Jim Tuck
BA Sculpture – Camberwell College of Arts, 2021
Jim has a research and making based practice primarily concerned with queer identity and the discrepancies between the accepted linear narrative of history and personal memory. Through the absences and fragments of queer histories embodied in objects and sites, he attempts to discover and bring his own inheritance to life in the present. And by exploring and representing ideas of queered relationships and intimacy, he hopes to question the assimilation of queerness into a straight future.
Jim uses this queered archive as both material and process within his practice. He attempts to represent and juxtapose archival fragments, allowing the viewer to tease out and articulate their own narratives and create a personal intimacy by inserting themselves within this historical context. He uses abstraction and improvisation to fold and bend straight time and space. By mixing ideas of public and private, interior and exterior, he plays with form, scale and materiality to question our underlying assumptions of these spaces.
His practice contains made objects and architectural fragments informed by the masculinity of queered minimalism. These made objects are combined and curated with evocative found objects and photographs to queer scale and suggest a distanced, archival intimacy.

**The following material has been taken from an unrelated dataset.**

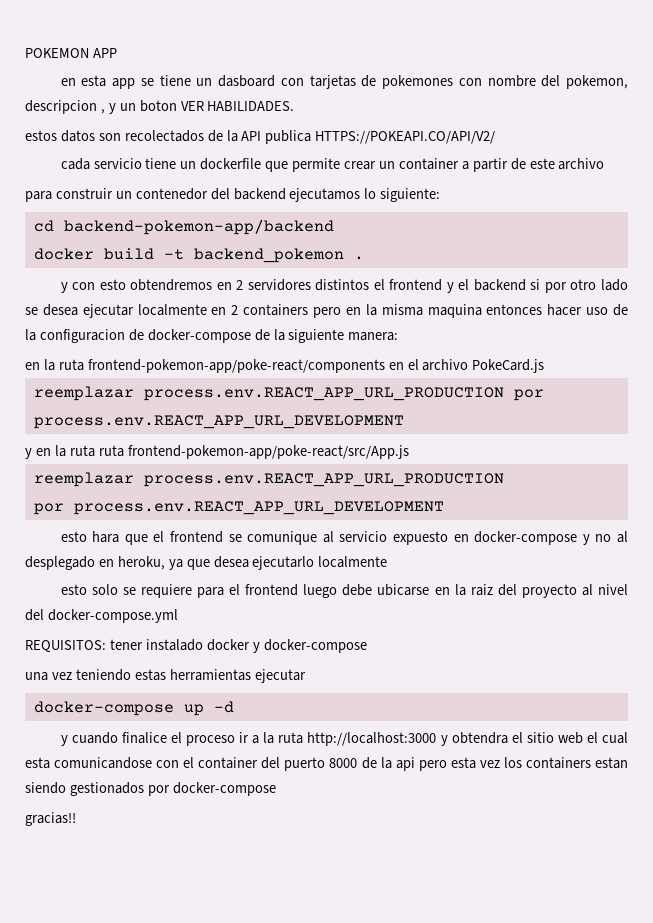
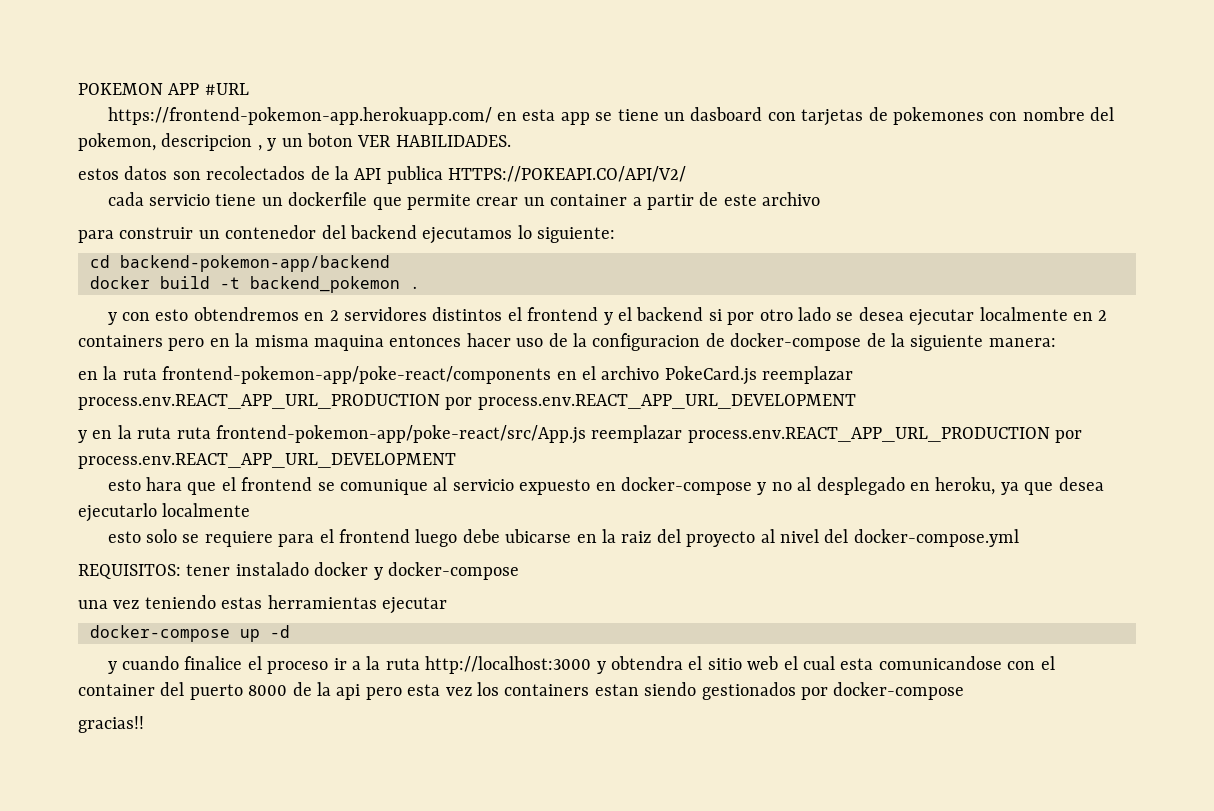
(117, 53) // -> [204,83,249,95] [107,107,492,125] #URL // https://frontend-pokemon-app.herokuapp.com/
(545, 366) // -> (757, 375) none
[33,472,504,487] // reemplazar process.env.REACT_APP_URL_PRODUCTION // -> [591,425,1050,443] reemplazar process.env.REACT_APP_URL_PRODUCTION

Among his work is a map made of denim draped limply from a metal file that pierces a slab of skin-like orange foam framed in aluminium; an intimate image of an ear pressed against glass; a strange concoction of wood, metal, rubber and fabric bound with a bulldog clip hanging like an oversized necklace from a section cut from a bright blue door; and an over-enlarged photograph of a row of welded, rusty files that evokes a city’s high-rise skyline.
Awards and residencies:
Shortlisted for WWF / Hannah Peschar Sculpture Garden award, 2021
Instagram: @insta_rchive
"I hope my audience will find something beautiful and interesting and compelling and something that feels familiar but altered, that will make them rethink what they may take for granted in the world around them."